What needs to be done: The reply must repeat each entry exactly and contain no pictures.

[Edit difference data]
· · · ·

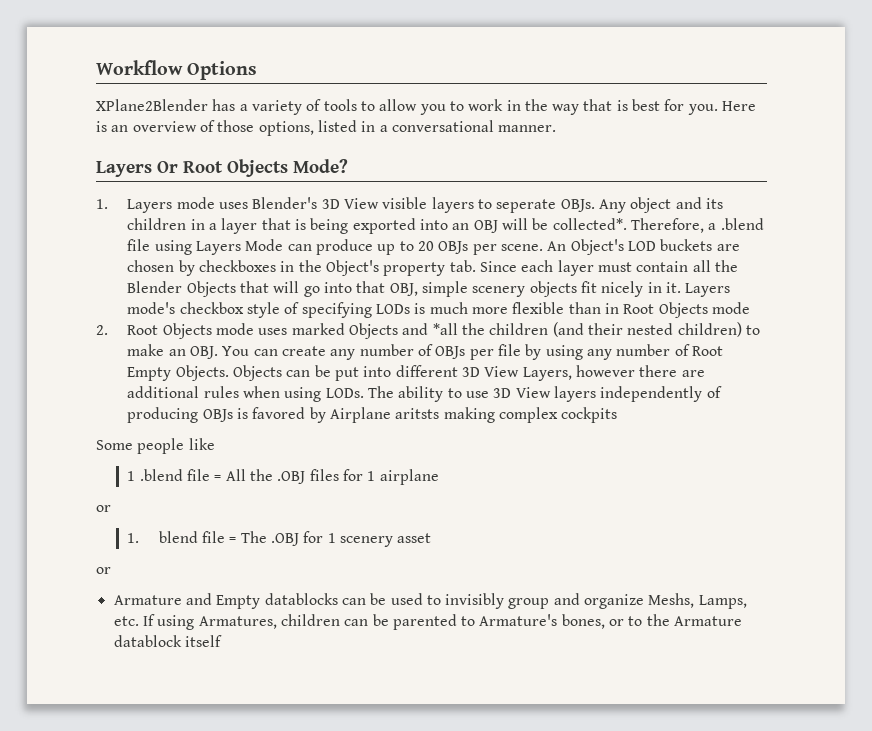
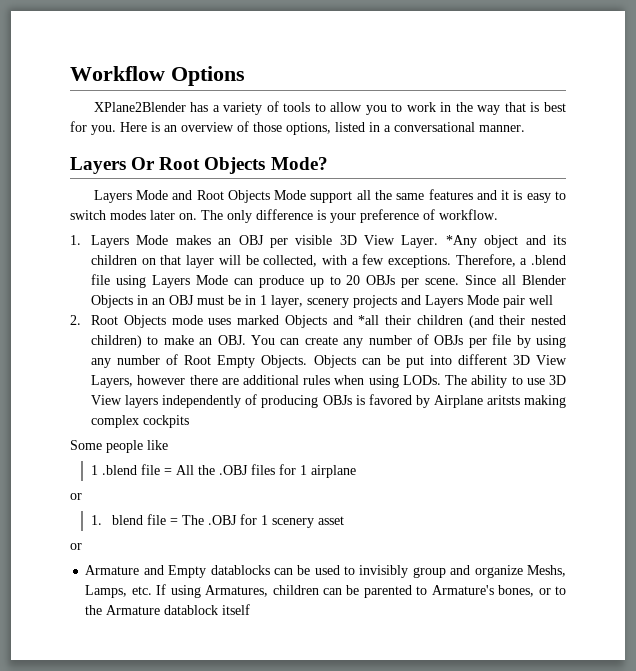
[96,197,723,213] [127,218,627,234] 1. Layers mode uses Blender's 3D View visible layers to seperate OBJs. Any object and its children in a layer that is being exported into an OBJ will be collected*. -> [93,189,567,203] [70,209,498,223] [70,235,566,248] [91,254,451,268] Layers Mode and Root Objects Mode support all the same features and it is easy to switch modes later on. The only difference is your preference of workflow. // 1. Layers Mode makes an OBJ per visible 3D View Layer. *Any object and its children on that layer will be collected, with a few exceptions.
[547,239,740,255] [127,260,738,276] [127,281,731,297] [127,302,750,318] An Object's LOD buckets are chosen by checkboxes in the Object's property tab. Since each layer must contain all the Blender Objects that will go into that OBJ, simple scenery objects fit nicely in it. Layers mode's checkbox style of specifying LODs is much more flexible than in Root Objects mode -> [465,275,566,285] [91,295,554,308] Since all Blender Objects in an OBJ must be in 1 layer, scenery projects and Layers Mode pair well
[461,323,485,335] the -> [385,315,412,325] their

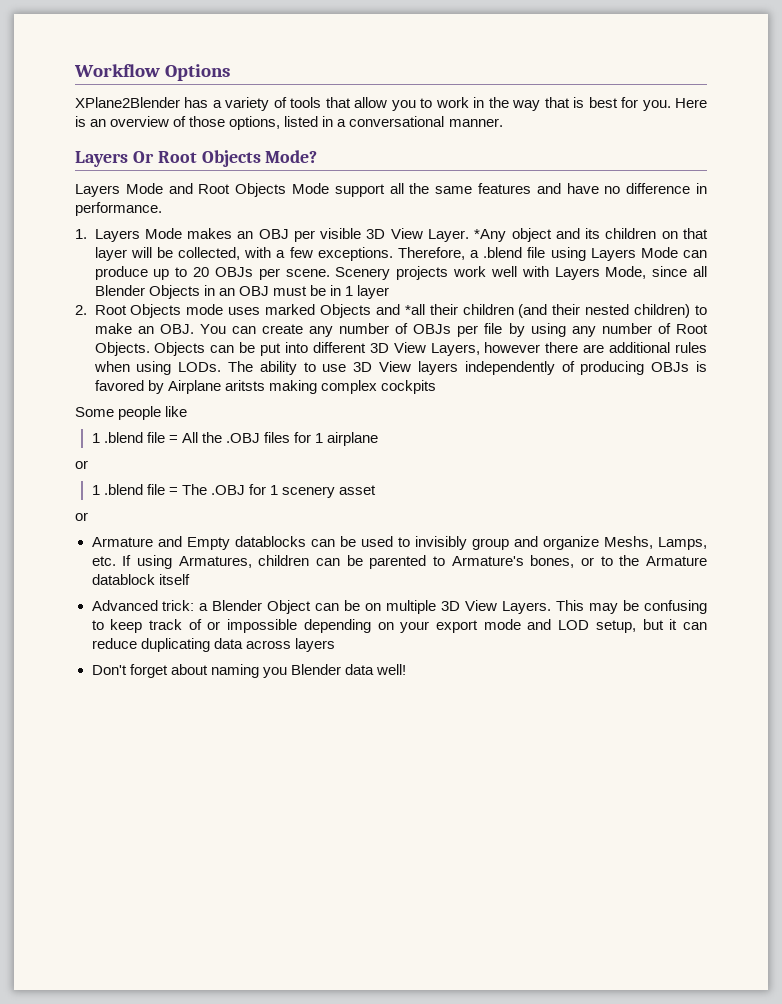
[314,103,326,112] to -> [325,97,351,108] that
[501,190,567,203] [70,209,498,223] it is easy to switch modes later on. The only difference is your preference of workflow. -> [566,183,707,194] [75,202,162,216] have no difference in performance.
[465,275,497,285] Since -> [335,266,688,280] Scenery projects work well with Layers Mode, since
[271,295,554,308] layer, scenery projects and Layers Mode pair well -> [356,285,389,299] layer
[217,355,256,368] Empty -> (708, 329) none
[91,515,144,525] 1. blend -> [91,484,143,495] 1 .blend
(251, 609) none -> [91,600,707,614] [91,619,707,633] [91,638,335,652] [91,664,406,678] // Advanced trick: a Blender Object can be on multiple 3D View Layers. This may be confusing to keep track of or impossible depending on your export mode and LOD setup, but it can reduce duplicating data across layers // Don't forget about naming you Blender data well!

· · · ·

Result of this task:
[96,197,723,213] [127,218,627,234] 1. Layers mode uses Blender's 3D View visible layers to seperate OBJs. Any object and its children in a layer that is being exported into an OBJ will be collected*. -> [93,189,567,203] [70,209,498,223] [70,235,566,248] [91,254,451,268] Layers Mode and Root Objects Mode support all the same features and it is easy to switch modes later on. The only difference is your preference of workflow. // 1. Layers Mode makes an OBJ per visible 3D View Layer. *Any object and its children on that layer will be collected, with a few exceptions.
[547,239,740,255] [127,260,738,276] [127,281,731,297] [127,302,750,318] An Object's LOD buckets are chosen by checkboxes in the Object's property tab. Since each layer must contain all the Blender Objects that will go into that OBJ, simple scenery objects fit nicely in it. Layers mode's checkbox style of specifying LODs is much more flexible than in Root Objects mode -> [465,275,566,285] [91,295,554,308] Since all Blender Objects in an OBJ must be in 1 layer, scenery projects and Layers Mode pair well
[461,323,485,335] the -> [385,315,412,325] their

[314,103,326,112] to -> [325,97,351,108] that
[501,190,567,203] [70,209,498,223] it is easy to switch modes later on. The only difference is your preference of workflow. -> [566,183,707,194] [75,202,162,216] have no difference in performance.
[465,275,497,285] Since -> [335,266,688,280] Scenery projects work well with Layers Mode, since
[271,295,554,308] layer, scenery projects and Layers Mode pair well -> [356,285,389,299] layer
[217,355,256,368] Empty -> (708, 329) none
[91,515,144,525] 1. blend -> [91,484,143,495] 1 .blend
(251, 609) none -> [91,600,707,614] [91,619,707,633] [91,638,335,652] [91,664,406,678] // Advanced trick: a Blender Object can be on multiple 3D View Layers. This may be confusing to keep track of or impossible depending on your export mode and LOD setup, but it can reduce duplicating data across layers // Don't forget about naming you Blender data well!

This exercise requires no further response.